### THE TASK:
For each entry, output its words exactly and leave any picture behind.

### Structured diff data:

►

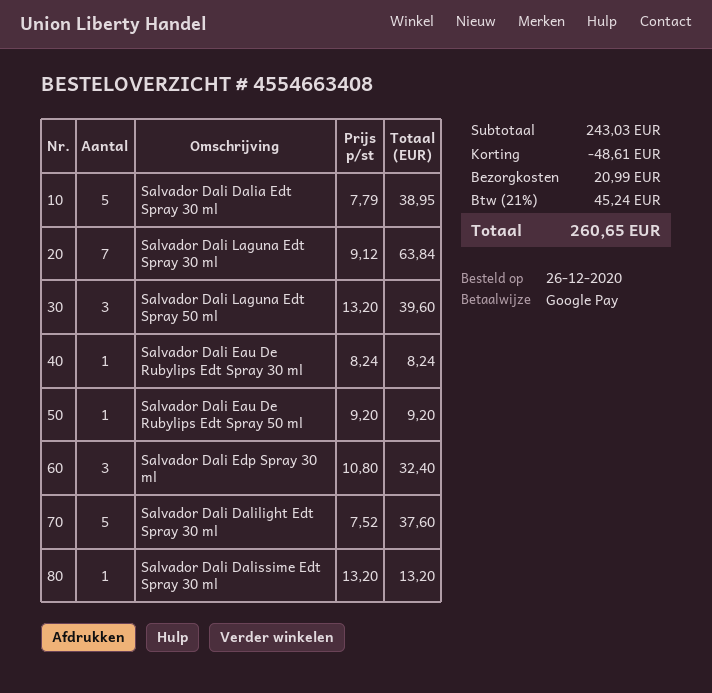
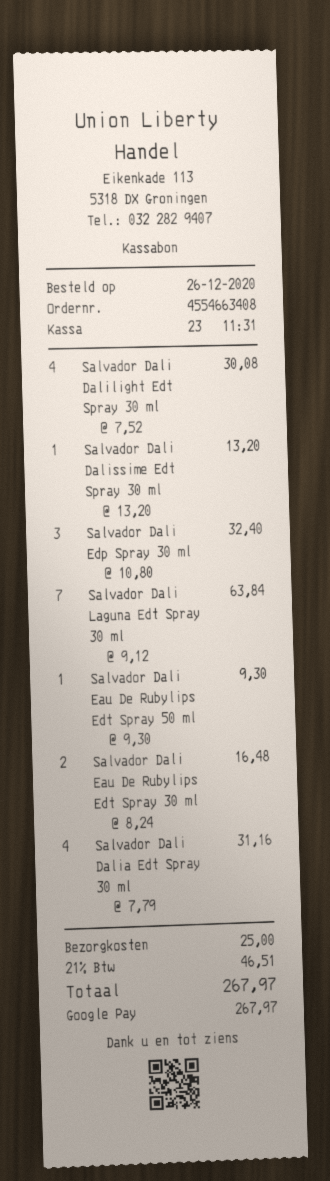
Salvador Dali Dalia Edt Spray 30 ml: 5 x 7.79 = 38.95 -> 4 x 7.79 = 31.16
Salvador Dali Laguna Edt Spray 50 ml: 3 x 13.20 = 39.60 -> none
Salvador Dali Eau De Rubylips Edt Spray 30 ml: 1 x 8.24 = 8.24 -> 2 x 8.24 = 16.48
Salvador Dali Eau De Rubylips Edt Spray 50 ml: 1 x 9.20 = 9.20 -> 1 x 9.30 = 9.30
Salvador Dali Dalilight Edt Spray 30 ml: 5 x 7.52 = 37.60 -> 4 x 7.52 = 30.08
discount: 48.61 -> none
shipping: 20.99 -> 25.00
tax: 21% = 45.24 -> 21% = 46.51
total: 260.65 -> 267.97

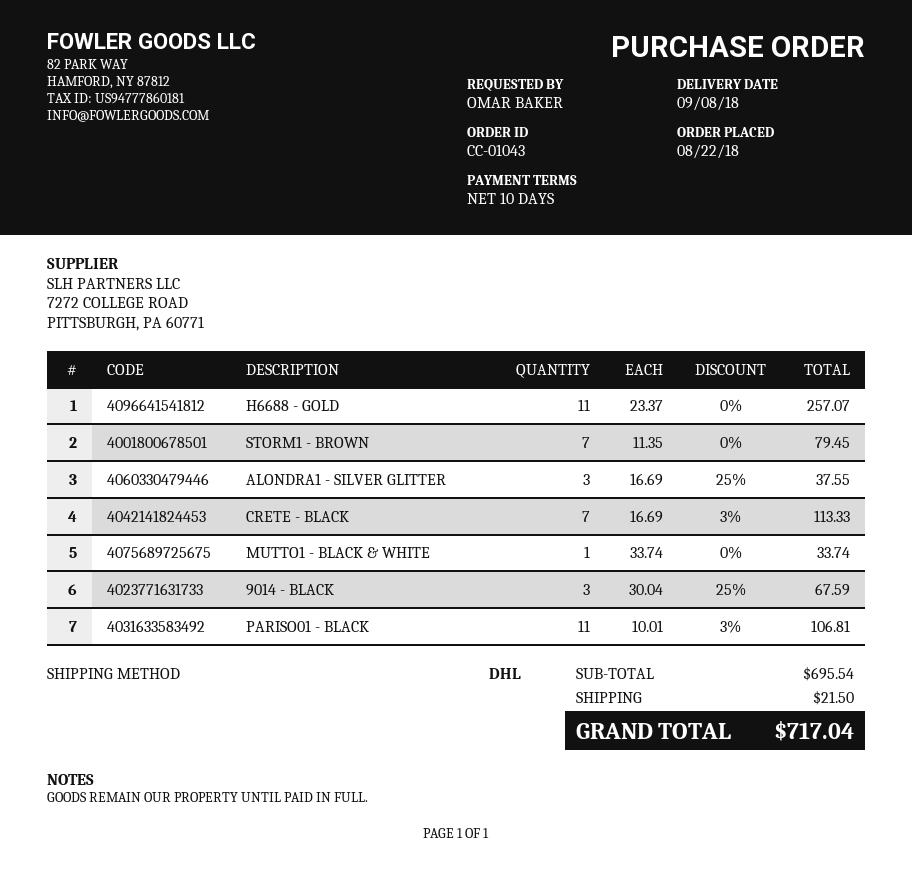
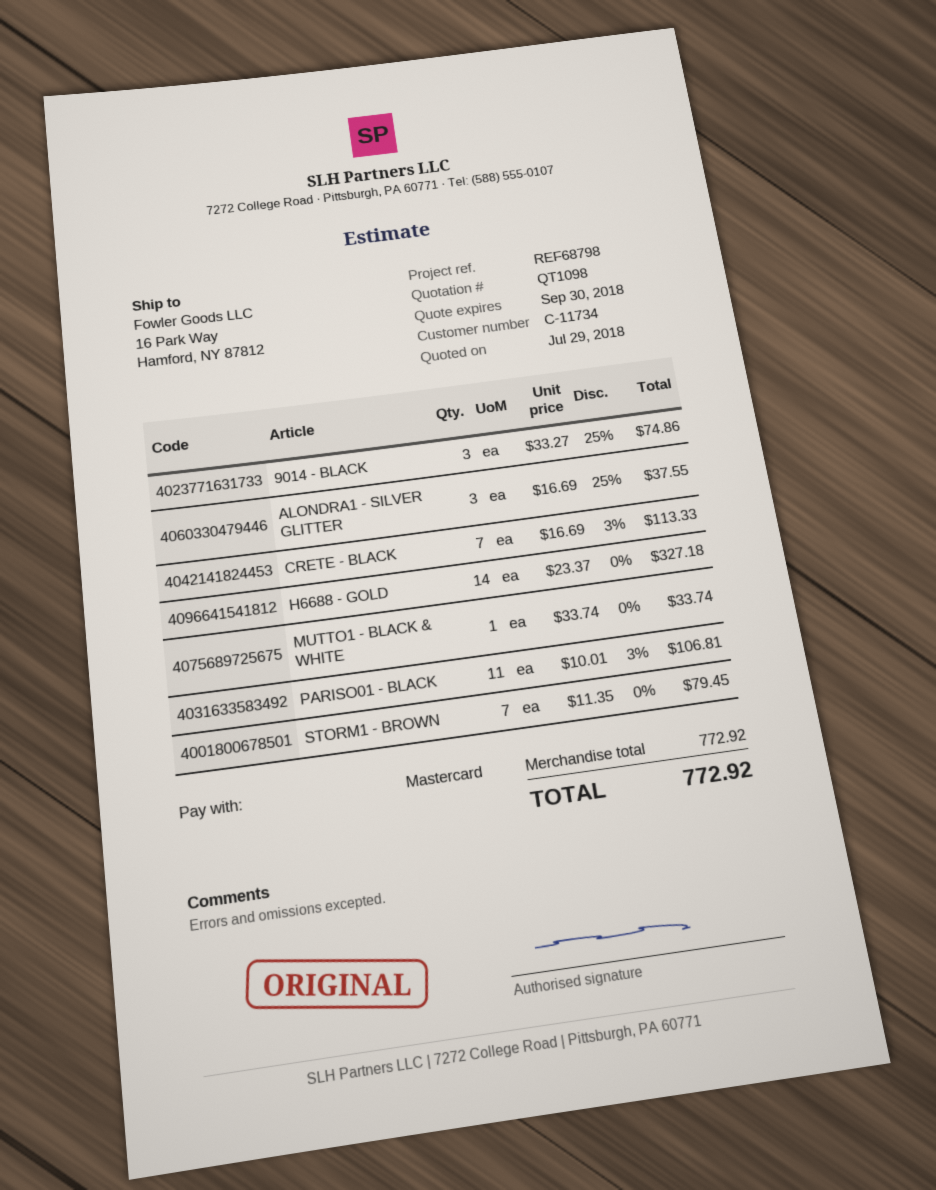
H6688 - GOLD: 11 x 23.37 = 257.07 -> 14 x 23.37 = 327.18
9014 - BLACK: 3 x 30.04 - 25% = 67.59 -> 3 x 33.27 - 25% = 74.86
subtotal: 695.54 -> 772.92
shipping: 21.50 -> none
total: 717.04 -> 772.92

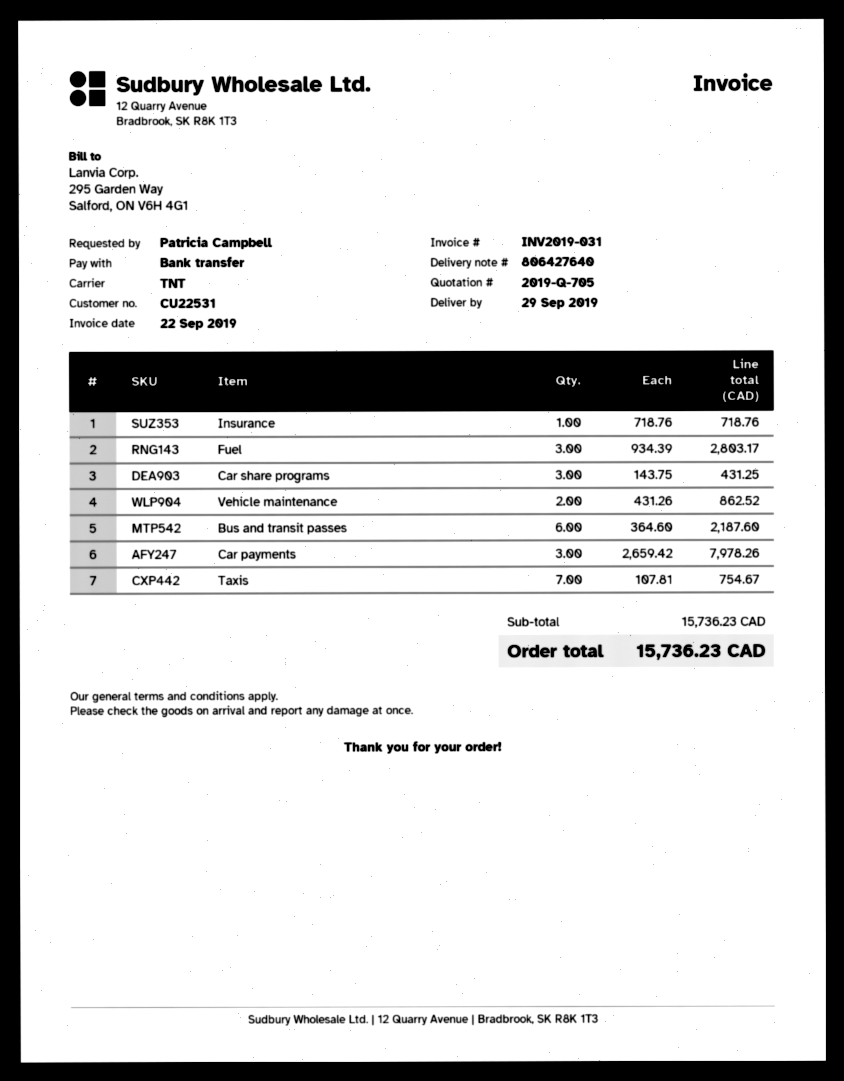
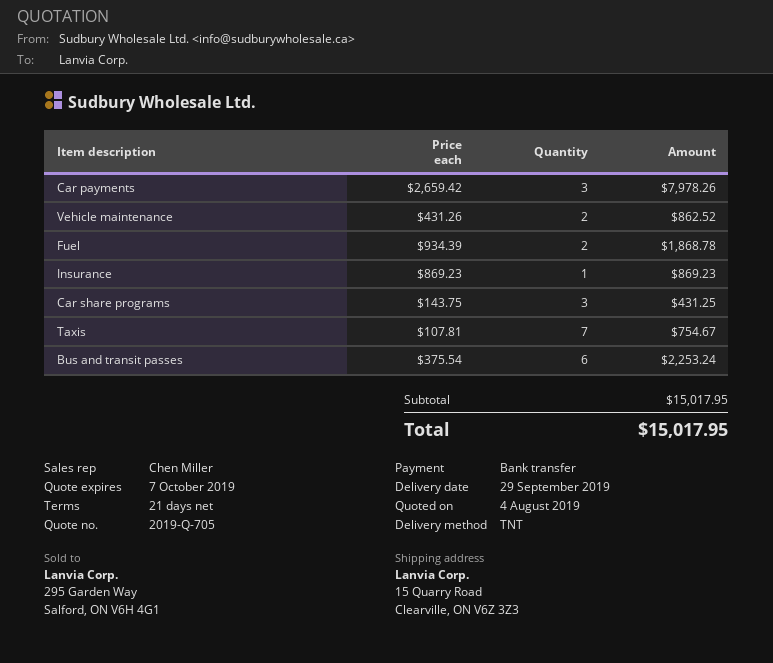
Insurance: 1 x 718.76 = 718.76 -> 1 x 869.23 = 869.23
Fuel: 3 x 934.39 = 2803.17 -> 2 x 934.39 = 1868.78
Bus and transit passes: 6 x 364.60 = 2187.60 -> 6 x 375.54 = 2253.24
subtotal: 15736.23 -> 15017.95
total: 15736.23 -> 15017.95

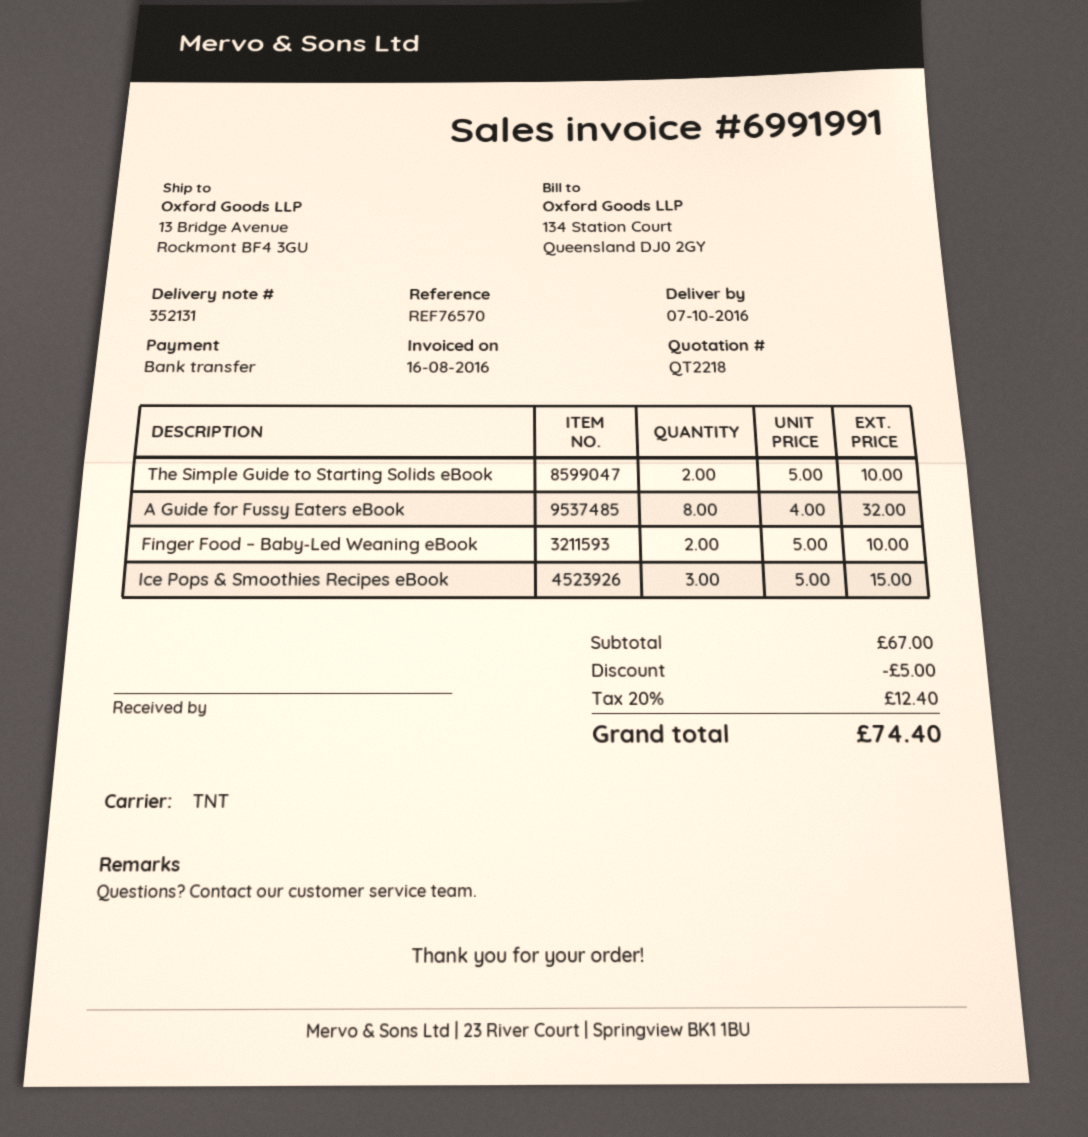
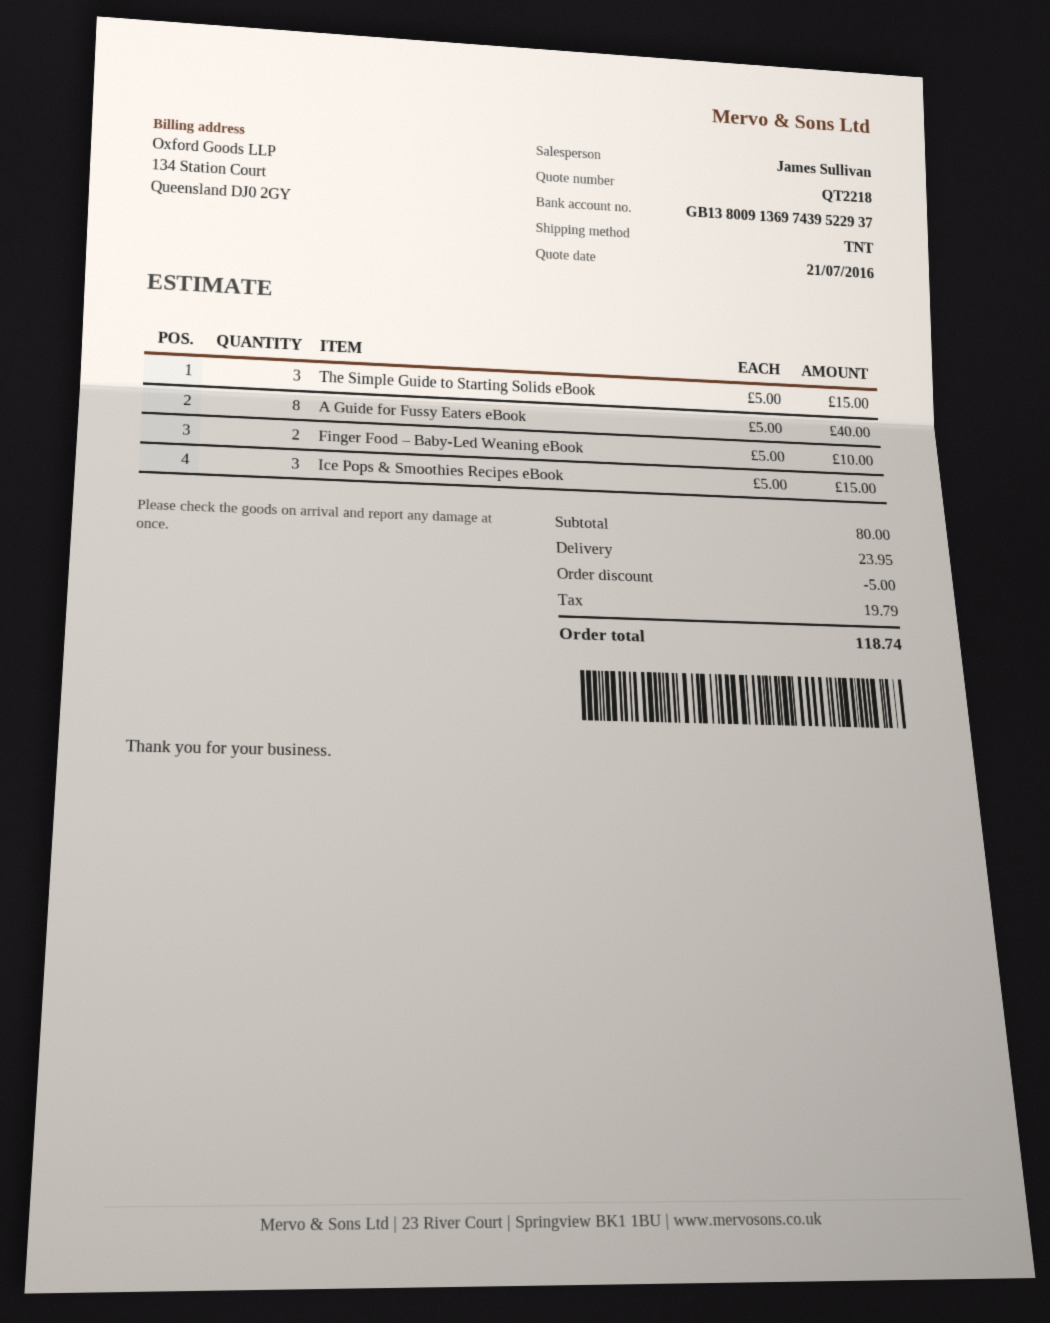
The Simple Guide to Starting Solids eBook: 2 x 5.00 = 10.00 -> 3 x 5.00 = 15.00
A Guide for Fussy Eaters eBook: 8 x 4.00 = 32.00 -> 8 x 5.00 = 40.00
subtotal: 67.00 -> 80.00
shipping: none -> 23.95
tax: 12.40 -> 19.79
total: 74.40 -> 118.74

◄

### PROBLEM SOLUTION:
Salvador Dali Dalia Edt Spray 30 ml: 5 x 7.79 = 38.95 -> 4 x 7.79 = 31.16
Salvador Dali Laguna Edt Spray 50 ml: 3 x 13.20 = 39.60 -> none
Salvador Dali Eau De Rubylips Edt Spray 30 ml: 1 x 8.24 = 8.24 -> 2 x 8.24 = 16.48
Salvador Dali Eau De Rubylips Edt Spray 50 ml: 1 x 9.20 = 9.20 -> 1 x 9.30 = 9.30
Salvador Dali Dalilight Edt Spray 30 ml: 5 x 7.52 = 37.60 -> 4 x 7.52 = 30.08
discount: 48.61 -> none
shipping: 20.99 -> 25.00
tax: 21% = 45.24 -> 21% = 46.51
total: 260.65 -> 267.97

H6688 - GOLD: 11 x 23.37 = 257.07 -> 14 x 23.37 = 327.18
9014 - BLACK: 3 x 30.04 - 25% = 67.59 -> 3 x 33.27 - 25% = 74.86
subtotal: 695.54 -> 772.92
shipping: 21.50 -> none
total: 717.04 -> 772.92

Insurance: 1 x 718.76 = 718.76 -> 1 x 869.23 = 869.23
Fuel: 3 x 934.39 = 2803.17 -> 2 x 934.39 = 1868.78
Bus and transit passes: 6 x 364.60 = 2187.60 -> 6 x 375.54 = 2253.24
subtotal: 15736.23 -> 15017.95
total: 15736.23 -> 15017.95

The Simple Guide to Starting Solids eBook: 2 x 5.00 = 10.00 -> 3 x 5.00 = 15.00
A Guide for Fussy Eaters eBook: 8 x 4.00 = 32.00 -> 8 x 5.00 = 40.00
subtotal: 67.00 -> 80.00
shipping: none -> 23.95
tax: 12.40 -> 19.79
total: 74.40 -> 118.74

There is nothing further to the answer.